Dawn Reader

Dawn Reader
from Open Door Coffee Co.; Hudson, OH; Oct. 26, 2016

Saturday, August 4, 2012

When the Iceman Came

The title of Eugene O'Neill's play The Iceman Cometh has a naughty source that I will not here repeat (I'm guessing it'll be more than easy to find it on Google).  But when I was thinking about that play the other day (not, of course, because of the title), I remembered the iceman who still came to a few houses on our street back in the early 1950s in Enid, Oklahoma.

Yes, there were still a few people around the neighborhood who had iceboxes--wooden devices with places to store ice and perishables.  No electricity.  Just a contest between insulation and the Oklahoma heat.  (Guess who won?)  Every so often the iceman would drive his truck through the neighborhood, and I would watch him open the back, use a set of large tongs to grab a block of ice from the pile (straw, I remember, lined the floor of the bed), then drop it on a dolly and wheel it inside to help keep Grandma's oleomargarine from melting for another few days (week?).

Joyce and I bought an authentic maple one at an antique store and kept it for a while, then sold it during one of our moves.  It looked almost exactly like the one in the picture.  We kept hot books in it.

Our family always had an electric refrigerator when I was a kid, but we still called it the "icebox," a term pretty much everyone used, no matter what device they had.  I don't hear that so much now.  As George Carlin once said, we have little friendly names now for that appliance--the fridge and so on.

Throughout my boyhood there were other people who arrived at our door for services.  The milkman came; we'd leave outside for him in a little case the well-rinsed glass milk bottles we'd used.  Maybe a note for what we wanted this week.  When we were living in Hiram in the 1950s and 1960s the local dairy in Garrettsville, Rand's, was still delivering.  The Garrettsville cleaners, Deluxe, would also pick up and drop off things.  (I'm remembering that the man's name was Whitey?)  Joyce and I actually continued these services for a long time.  Sealtest still had home delivery of milk when we were living in Kent in the mid-1970s.  Ernie was our milkman--a chipper, friendly guy, the kind of guy who always seemed to be whistling, ebullient.  Our little boy, Steve, loved the days Ernie came, and Ernie knew Steve's name and would joke with him.

But soon--like everyone else--we were buying our milk at Sparkle and dropping our cleaning off at Flashers.  And no more delivery trucks appeared in our drive.

The other visitor never seen these days--physicians.  Dr.

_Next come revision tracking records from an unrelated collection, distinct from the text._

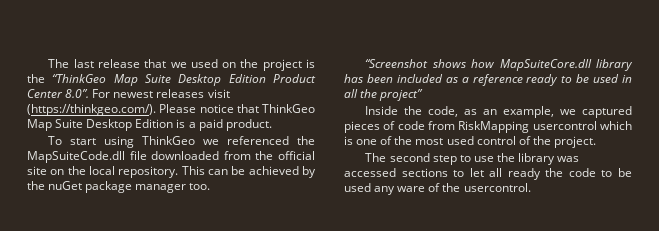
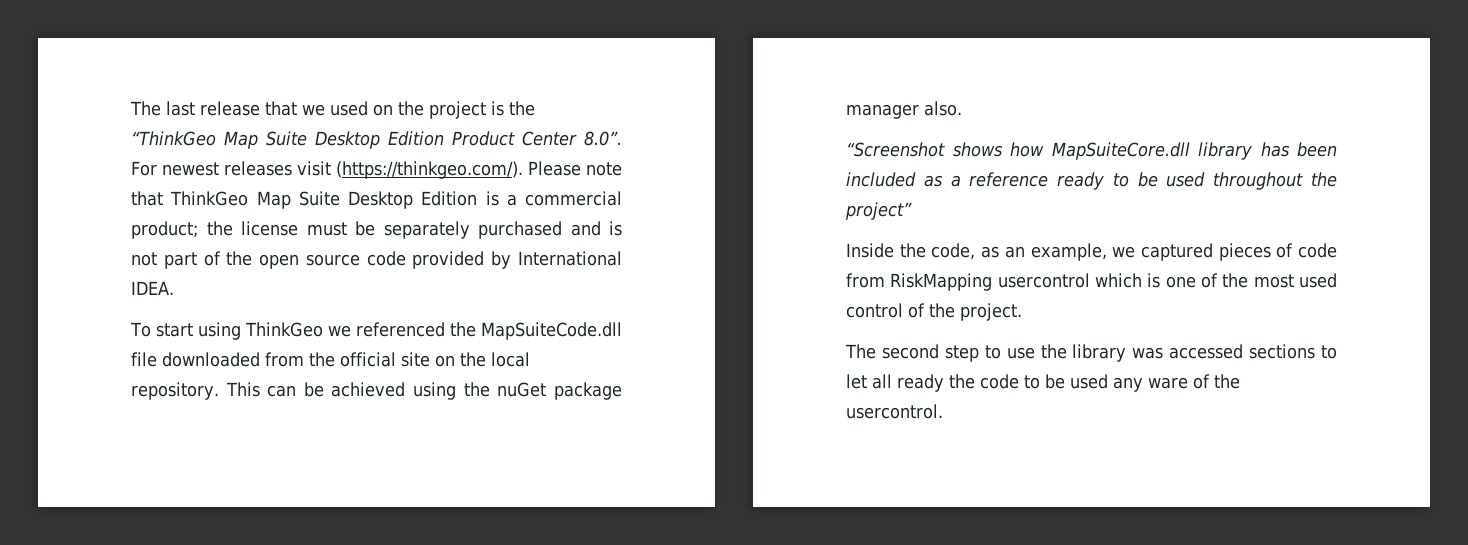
- The last release that we used on the project is the “ThinkGeo Map Suite Desktop Edition Product Center 8.0”. For newest releases visit (https://thinkgeo.com/). Please notice that ThinkGeo Map Suite Desktop Edition is a paid product.
+ The last release that we used on the project is the “ThinkGeo Map Suite Desktop Edition Product Center 8.0”. For newest releases visit (https://thinkgeo.com/). Please note that ThinkGeo Map Suite Desktop Edition is a commercial product; the license must be separately purchased and is not part of the open source code provided by International IDEA.
- This can be achieved by the nuGet package manager too.
+ This can be achieved using the nuGet package manager also.
- “Screenshot shows how MapSuiteCore.dll library has been included as a reference ready to be used in all the project”
+ “Screenshot shows how MapSuiteCore.dll library has been included as a reference ready to be used throughout the project”

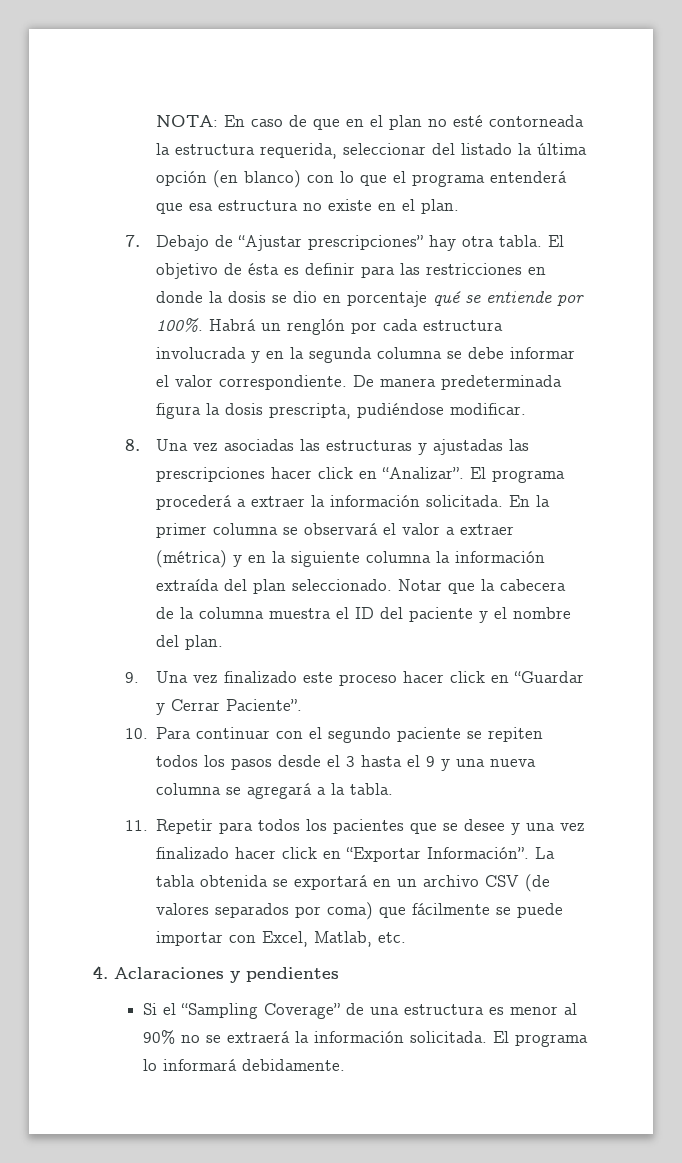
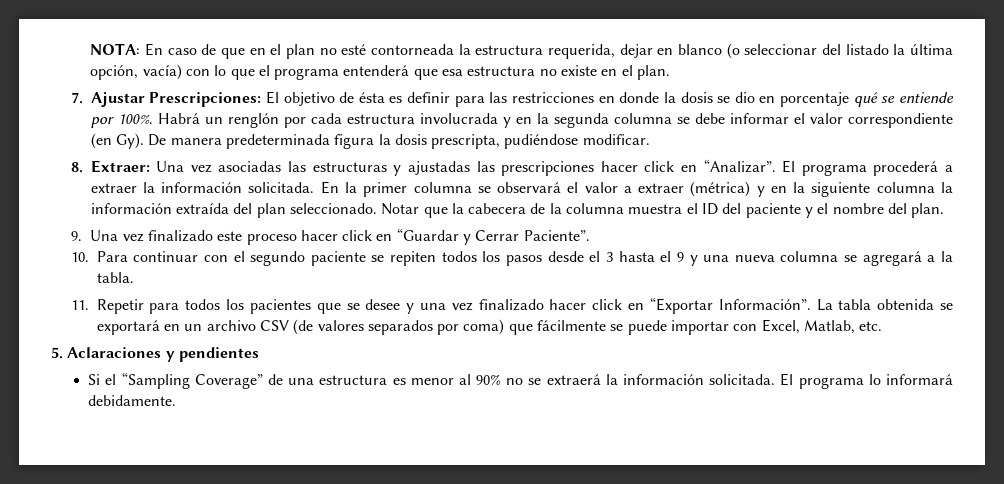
- NOTA: En caso de que en el plan no esté contorneada la estructura requerida, seleccionar del listado la última opción (en blanco) con lo que el programa entenderá que esa estructura no existe en el plan.
+ NOTA: En caso de que en el plan no esté contorneada la estructura requerida, dejar en blanco (o seleccionar del listado la última opción, vacía) con lo que el programa entenderá que esa estructura no existe en el plan.
- 7. Debajo de “Ajustar prescripciones” hay otra tabla. El objetivo de ésta es definir para las restricciones en donde la dosis se dio en porcentaje qué se entiende por 100%.
+ 7. Ajustar Prescripciones: El objetivo de ésta es definir para las restricciones en donde la dosis se dio en porcentaje qué se entiende por 100%.
- Habrá un renglón por cada estructura involucrada y en la segunda columna se debe informar el valor correspondiente. De manera predeterminada figura la dosis prescripta, pudiéndose modificar.
+ Habrá un renglón por cada estructura involucrada y en la segunda columna se debe informar el valor correspondiente (en Gy). De manera predeterminada figura la dosis prescripta, pudiéndose modificar.
- 8. Una vez asociadas las estructuras y ajustadas las prescripciones hacer click en “Analizar”.
+ 8. Extraer: Una vez asociadas las estructuras y ajustadas las prescripciones hacer click en “Analizar”.
- 4. Aclaraciones y pendientes
+ 5. Aclaraciones y pendientes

Ross in Enid always came to our house when one of us was sick.  Black bag and all.  (In those days I feared a shot more than illness.)  When we were in Hiram, Dr. Sprogis would make house calls, too.  I remember once my great-grandfather was staying with us (he was nearing 90--and very cranky; the older I get, the more I understand it), and he ... well ... he ... was having trouble, uh, completely digesting his food.  He was sort of ... stopped up.  Dr. Sprogis came by one afternoon, enema in hand ...  The rest is history.  But it was not a procedure that Grandpa Lanterman particularly appreciated--or enjoyed--or accepted with equanimity.  Dr. Sprogis just smiled.

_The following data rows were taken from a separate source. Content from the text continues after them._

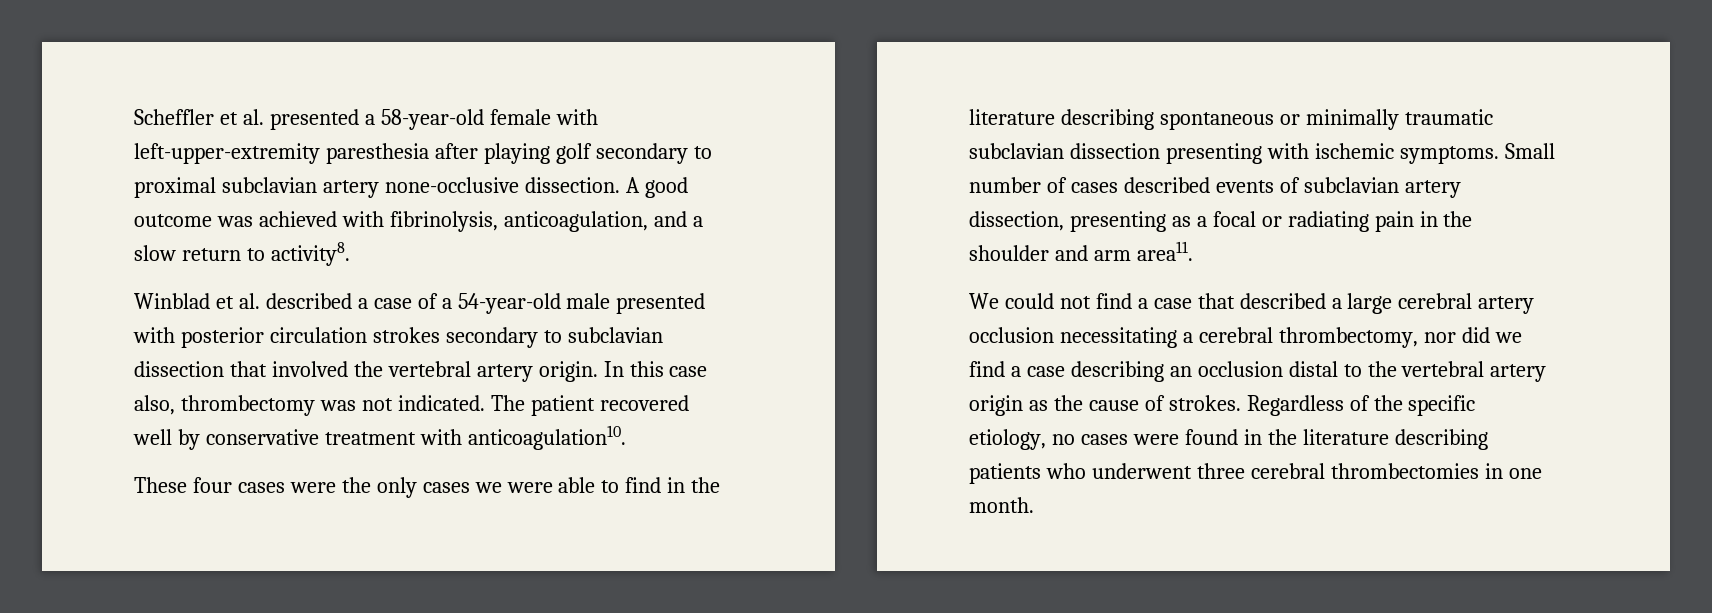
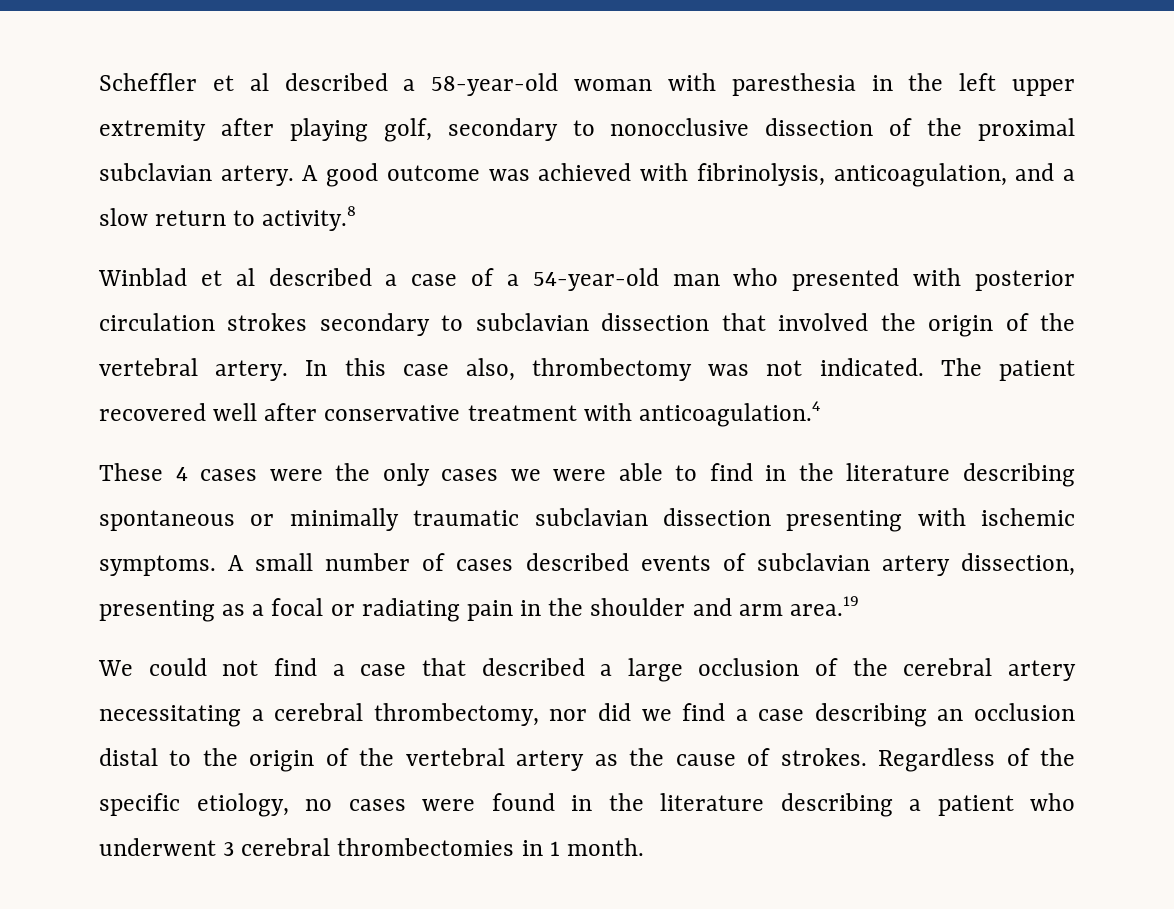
- Scheffler et al. presented a 58-year-old female with left-upper-extremity paresthesia after playing golf secondary to proximal subclavian artery none-occlusive dissection.
+ Scheffler et al described a 58-year-old woman with paresthesia in the left upper extremity after playing golf, secondary to nonocclusive dissection of the proximal subclavian artery.
- A good outcome was achieved with fibrinolysis, anticoagulation, and a slow return to activity8.
+ A good outcome was achieved with fibrinolysis, anticoagulation, and a slow return to activity.8
- Winblad et al. described a case of a 54-year-old male presented with posterior circulation strokes secondary to subclavian dissection that involved the vertebral artery origin.
+ Winblad et al described a case of a 54-year-old man who presented with posterior circulation strokes secondary to subclavian dissection that involved the origin of the vertebral artery.
- The patient recovered well by conservative treatment with anticoagulation10.
+ The patient recovered well after conservative treatment with anticoagulation.4
- These four cases were the only cases we were able to find in the literature describing spontaneous or minimally traumatic subclavian dissection presenting with ischemic symptoms.
+ These 4 cases were the only cases we were able to find in the literature describing spontaneous or minimally traumatic subclavian dissection presenting with ischemic symptoms.
- Small number of cases described events of subclavian artery dissection, presenting as a focal or radiating pain in the shoulder and arm area11.
+ A small number of cases described events of subclavian artery dissection, presenting as a focal or radiating pain in the shoulder and arm area.19
- We could not find a case that described a large cerebral artery occlusion necessitating a cerebral thrombectomy, nor did we find a case describing an occlusion distal to the vertebral artery origin as the cause of strokes.
+ We could not find a case that described a large occlusion of the cerebral artery necessitating a cerebral thrombectomy, nor did we find a case describing an occlusion distal to the origin of the vertebral artery as the cause of strokes.
- Regardless of the specific etiology, no cases were found in the literature describing patients who underwent three cerebral thrombectomies in one month.
+ Regardless of the specific etiology, no cases were found in the literature describing a patient who underwent 3 cerebral thrombectomies in 1 month.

The last physician house call I remember.  We were living on Willow Street in Kent, mid-1970s.  And Joyce was feeling terrible.  Fever.  Throat.  Aches.  I called Dr. Fred Bissell in Aurora (I'd taught his children, was friends with the family), and he said he'd come right over!  A half-hour later he walked in the front door (Joyce was on the couch in the living room) and announced, fifteen feet away from her, "Strep!"

"How can you tell?" I asked, dazzled.

"I can smell it," he said.

He took a culture (yep--it was strep), wrote a Rx for an antibiotic, and Joyce set out on the Road to Wellville.

But those days are over.  Now--no matter how bad you feel--you've got to stagger out to the car, fire it up, weave your way to a med center, go through a half-hour of insurance checks, wait, wait, wait.  And hope that the physician you see has the same nose for the profession that Dr. Bissell did.